SUPPLIED MATERIAL: Begin

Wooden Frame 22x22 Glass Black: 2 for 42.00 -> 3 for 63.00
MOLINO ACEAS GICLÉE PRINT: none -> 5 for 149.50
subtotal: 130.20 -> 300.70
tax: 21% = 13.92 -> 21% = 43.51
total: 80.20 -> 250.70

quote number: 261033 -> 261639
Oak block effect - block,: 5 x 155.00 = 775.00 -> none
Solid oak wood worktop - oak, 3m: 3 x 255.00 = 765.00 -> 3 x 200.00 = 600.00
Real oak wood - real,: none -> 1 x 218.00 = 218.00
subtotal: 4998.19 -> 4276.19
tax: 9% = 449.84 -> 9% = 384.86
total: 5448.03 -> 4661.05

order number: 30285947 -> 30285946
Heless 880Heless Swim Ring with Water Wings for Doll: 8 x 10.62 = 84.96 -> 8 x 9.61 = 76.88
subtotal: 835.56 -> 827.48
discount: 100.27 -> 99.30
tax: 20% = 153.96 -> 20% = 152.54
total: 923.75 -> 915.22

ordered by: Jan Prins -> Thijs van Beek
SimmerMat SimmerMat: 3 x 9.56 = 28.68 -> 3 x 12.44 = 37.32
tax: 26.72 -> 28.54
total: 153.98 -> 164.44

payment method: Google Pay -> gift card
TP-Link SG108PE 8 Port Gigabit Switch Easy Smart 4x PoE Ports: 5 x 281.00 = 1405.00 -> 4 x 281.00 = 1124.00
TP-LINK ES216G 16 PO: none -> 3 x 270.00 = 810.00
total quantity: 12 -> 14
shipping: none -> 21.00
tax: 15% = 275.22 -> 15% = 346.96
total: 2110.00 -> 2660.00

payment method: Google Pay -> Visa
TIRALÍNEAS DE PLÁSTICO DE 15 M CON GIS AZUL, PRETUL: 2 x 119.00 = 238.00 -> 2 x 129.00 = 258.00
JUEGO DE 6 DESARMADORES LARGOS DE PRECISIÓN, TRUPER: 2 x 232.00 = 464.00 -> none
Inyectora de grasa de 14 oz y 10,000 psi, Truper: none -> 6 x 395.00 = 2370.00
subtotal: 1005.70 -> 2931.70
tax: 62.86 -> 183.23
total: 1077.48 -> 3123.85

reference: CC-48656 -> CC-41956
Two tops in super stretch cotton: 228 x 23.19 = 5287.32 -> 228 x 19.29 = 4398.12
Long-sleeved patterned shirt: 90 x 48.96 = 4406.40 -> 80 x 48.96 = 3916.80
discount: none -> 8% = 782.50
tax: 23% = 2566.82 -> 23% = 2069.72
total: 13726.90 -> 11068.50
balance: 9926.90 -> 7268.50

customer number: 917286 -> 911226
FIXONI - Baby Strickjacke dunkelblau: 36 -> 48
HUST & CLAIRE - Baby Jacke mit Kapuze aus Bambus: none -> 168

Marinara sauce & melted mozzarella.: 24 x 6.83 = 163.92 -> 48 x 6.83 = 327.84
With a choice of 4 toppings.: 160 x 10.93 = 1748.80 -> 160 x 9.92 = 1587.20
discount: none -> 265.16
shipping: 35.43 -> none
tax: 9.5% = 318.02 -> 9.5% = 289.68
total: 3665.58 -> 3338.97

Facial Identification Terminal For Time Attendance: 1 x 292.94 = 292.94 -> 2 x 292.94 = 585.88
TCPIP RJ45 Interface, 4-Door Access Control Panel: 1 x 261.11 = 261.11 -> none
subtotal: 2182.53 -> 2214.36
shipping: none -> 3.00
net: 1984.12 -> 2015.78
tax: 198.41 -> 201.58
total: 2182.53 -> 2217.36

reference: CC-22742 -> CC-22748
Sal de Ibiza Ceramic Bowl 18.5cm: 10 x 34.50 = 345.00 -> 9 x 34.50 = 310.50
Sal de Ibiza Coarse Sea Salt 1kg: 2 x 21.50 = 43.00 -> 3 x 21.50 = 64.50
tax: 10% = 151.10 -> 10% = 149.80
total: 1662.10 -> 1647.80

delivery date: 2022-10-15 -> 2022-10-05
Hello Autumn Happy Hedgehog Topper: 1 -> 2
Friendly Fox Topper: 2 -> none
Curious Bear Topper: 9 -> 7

SUPPLIED MATERIAL: End

(WHAT THE TASK ASKS) Copy, without any change, the lines from the one that contains "tax: 10% = 151.10 -> 10% = 149.80" to the final line of the entries above.

(ANSWER TO THIS PROBLEM)
tax: 10% = 151.10 -> 10% = 149.80
total: 1662.10 -> 1647.80

delivery date: 2022-10-15 -> 2022-10-05
Hello Autumn Happy Hedgehog Topper: 1 -> 2
Friendly Fox Topper: 2 -> none
Curious Bear Topper: 9 -> 7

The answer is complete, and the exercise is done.